Over the past 30 years, ACM SIGGRAPH has grown from a handful of computer graphics enthusiasts to a diverse group of researchers, artists, developers, filmmakers, scientists, and other professionals who share an interest in computer graphics and interactive techniques. The organization sponsors the annual SIGGRAPH conference, the world's largest exposition and marketplace of computer graphics and interactive techniques.
SIGGRAPH 2003 will be held July 27-31 in San Diego, at the San Diego Convention Center. (For information, see http://www.siggraph.org/s2003/.)
The Introduction to Computer Graphics course will be held Sunday, July 27, from 8:30 a.m. to 5:30 p.m. in room 14 A-B of the San Diego Convention Center. The class will be a relaxed guide to the beginner both to computer graphics and to the SIGGRAPH conference experience. The course will explain to a non-specialist audience - people with a basic understanding of computers and algebra - how computer graphics works at the hardware and software levels, and will cover application areas such as modeling, rendering, animation, visualization, and virtual reality. A special lesson unit will advise attendees on how to attend the SIGGRAPH conference to get the most out of the experience.
This is Bailey's ninth year teaching the course, which he organized and which is one of the best-attended events at SIGGRAPH. As in previous years, Andrew Glassner of Coyote Wind Studios will be co-presenter.
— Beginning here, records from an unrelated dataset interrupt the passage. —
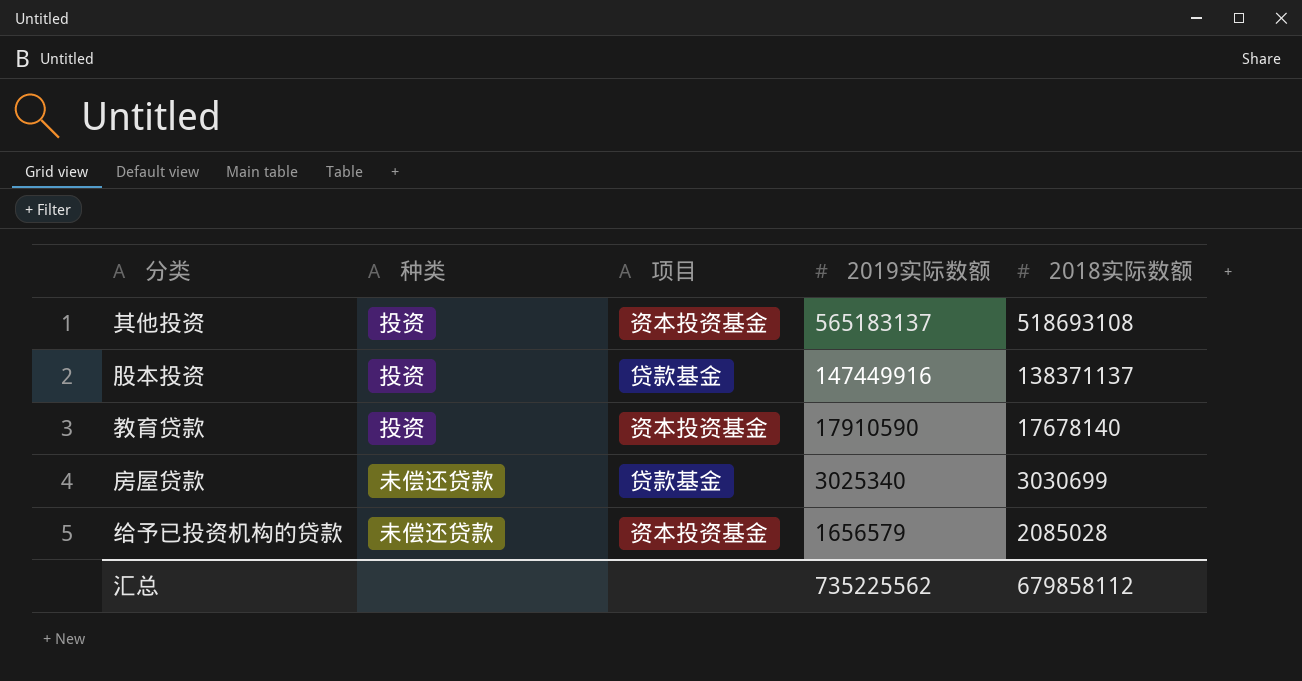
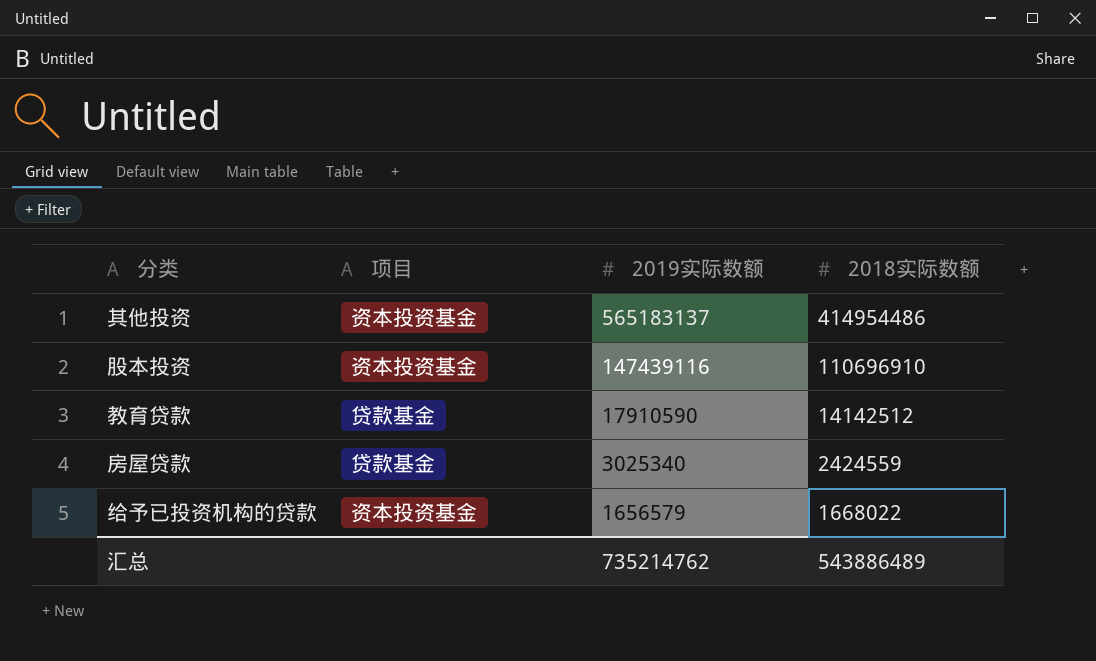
column 种类 | position: 2 -> none
其他投资 | 2018实际数额: 518693108 -> 414954486
股本投资 | 项目: 贷款基金 -> 资本投资基金
股本投资 | 2019实际数额: 147449916 -> 147439116
股本投资 | 2018实际数额: 138371137 -> 110696910
教育贷款 | 项目: 资本投资基金 -> 贷款基金
教育贷款 | 2018实际数额: 17678140 -> 14142512
房屋贷款 | 2018实际数额: 3030699 -> 2424559
给予已投资机构的贷款 | 2018实际数额: 2085028 -> 1668022
汇总 | 2019实际数额: 735225562 -> 735214762
汇总 | 2018实际数额: 679858112 -> 543886489

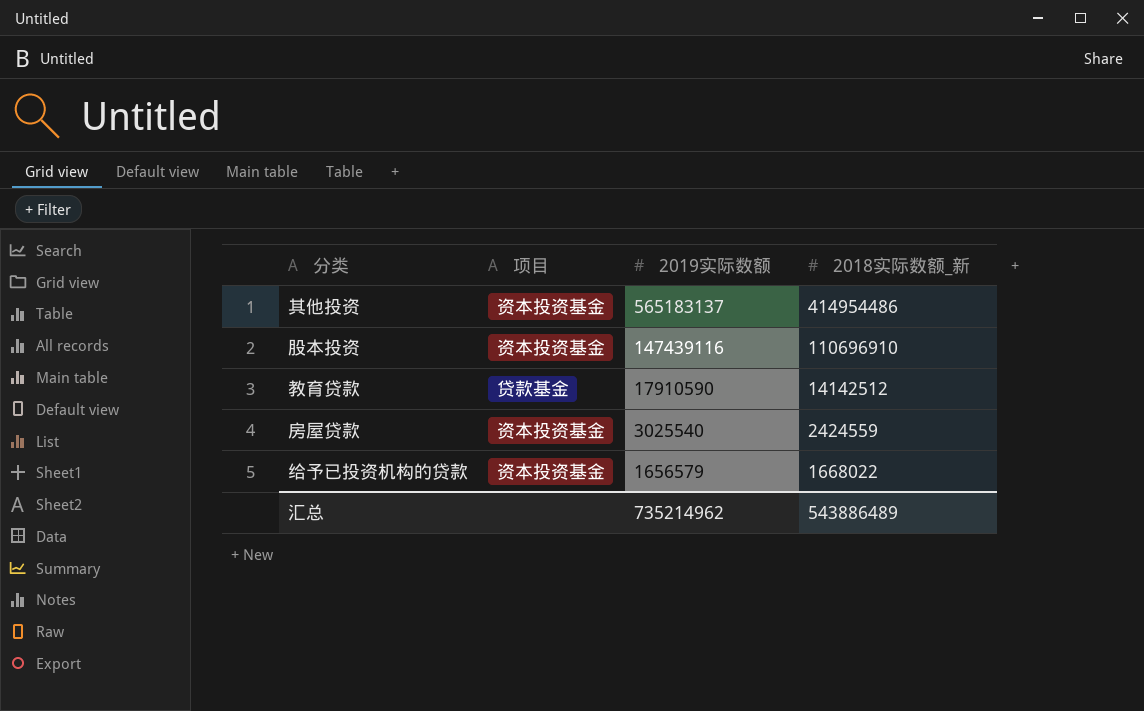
column name: 2018实际数额 -> 2018实际数额_新
房屋贷款 | 项目: 贷款基金 -> 资本投资基金
房屋贷款 | 2019实际数额: 3025340 -> 3025540
汇总 | 2019实际数额: 735214762 -> 735214962

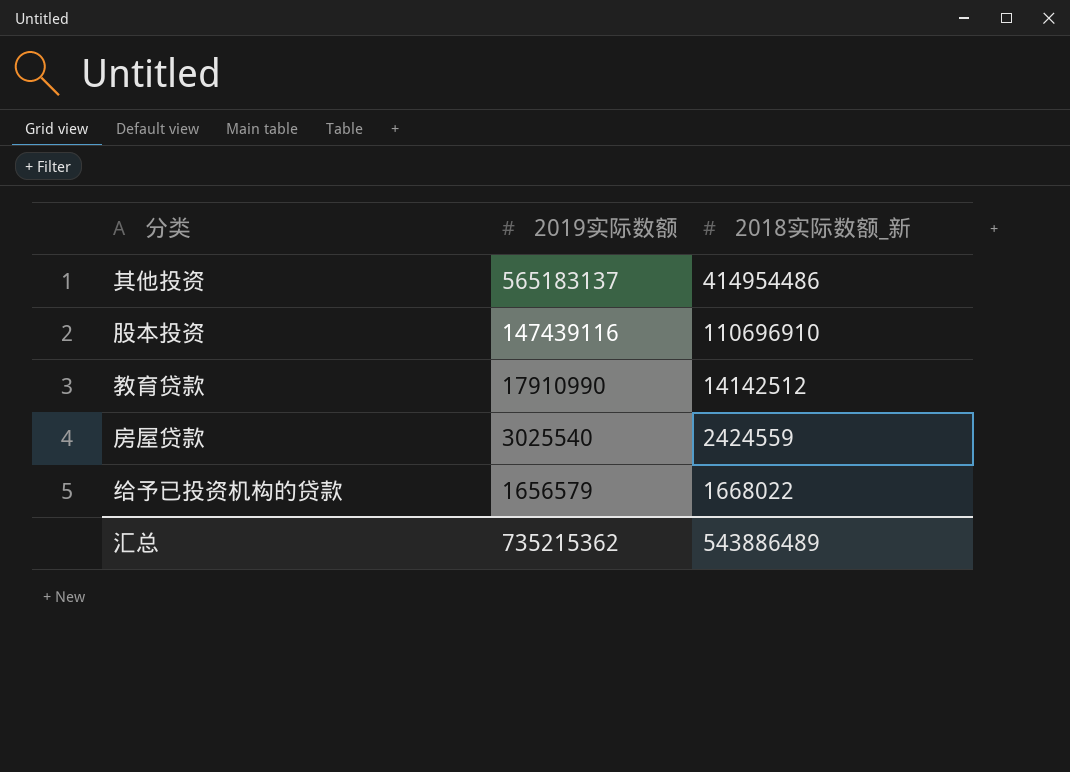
column 项目 | position: 2 -> none
教育贷款 | 2019实际数额: 17910590 -> 17910990
汇总 | 2019实际数额: 735214962 -> 735215362

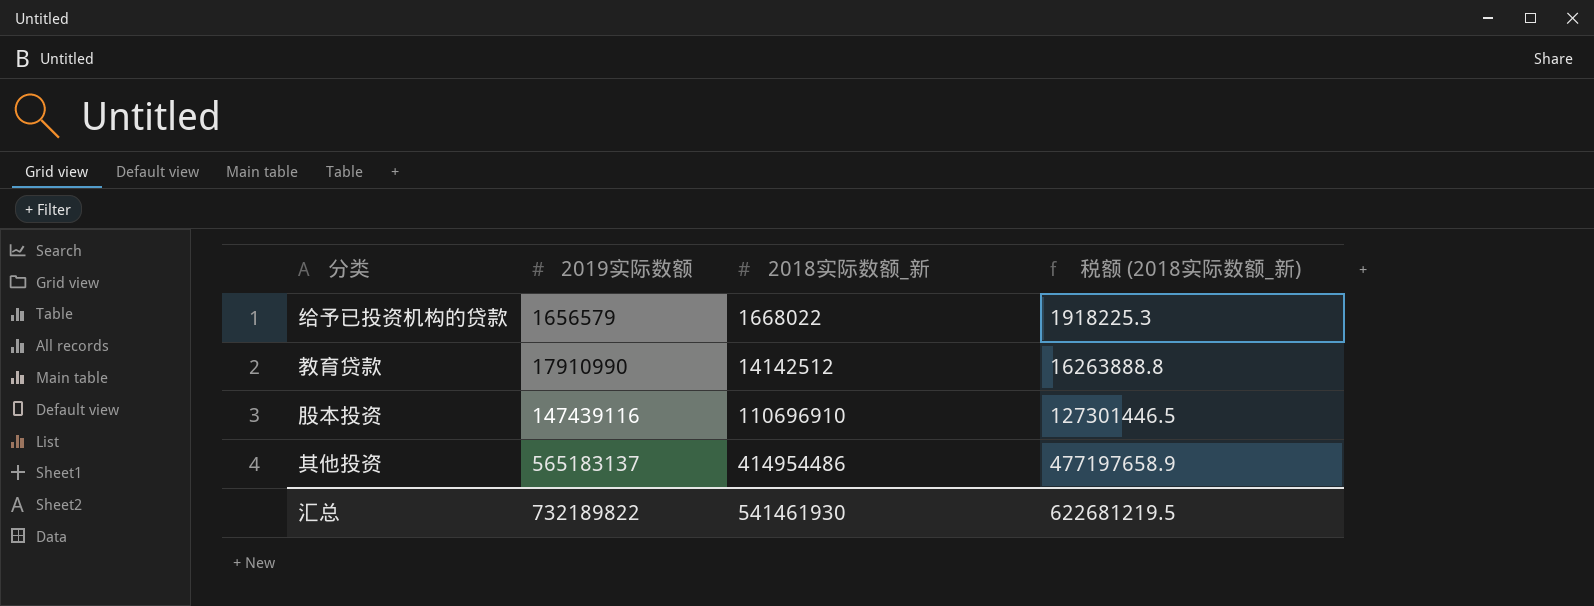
row order: 2019实际数额 descending -> 2019实际数额 ascending
column 税额 (2018实际数额_新) | formula: none -> [2018实际数额_新] * 1.15
row 房屋贷款: 3025540 | 2424559 -> none
汇总 | 2019实际数额: 735215362 -> 732189822
汇总 | 2018实际数额_新: 543886489 -> 541461930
This course is open to all SIGGRAPH 2003 attendees. (All other courses require Full Conference registration.) For more information, see http://www.siggraph.org/s2003/conference/courses/bailey.html.
The course on 3D Hardcopy: Converting Virtual Reality to Physical Models will be held on Tuesday, July 29, from 8:30 a.m. to 12:15 p.m. in room 17 A-B of the Convention Center. Organized by Sara McMains of the University of California, Berkeley, and taught by her, Bailey, Richard Crawford of the University of Texas at Austin, and Carlo Séquin of UC Berkeley, the half-day course will provide an introduction to 3D layered manufacturing - the processes by which three dimensional parts are created by computer control for rapid prototyping and scientific visualization. The course describes the techniques that commercial systems use to build 3D parts and explains which technologies are most appropriate for various geometries and applications. It also covers software techniques for transforming a virtual reality model into realizable geometry and a process plan for a layered-manufacturing system. To illustrate the effectiveness of 3D hardcopy for scientific visualization, Bailey will bring several of the solid objects created in his Design Visualization Laboraotry, such as scaled-up models of proteins and other complex molecules, landforms on Earth, Mars, and Venus, and life-size replicas of living human embryos created from 3D ultrasound scans.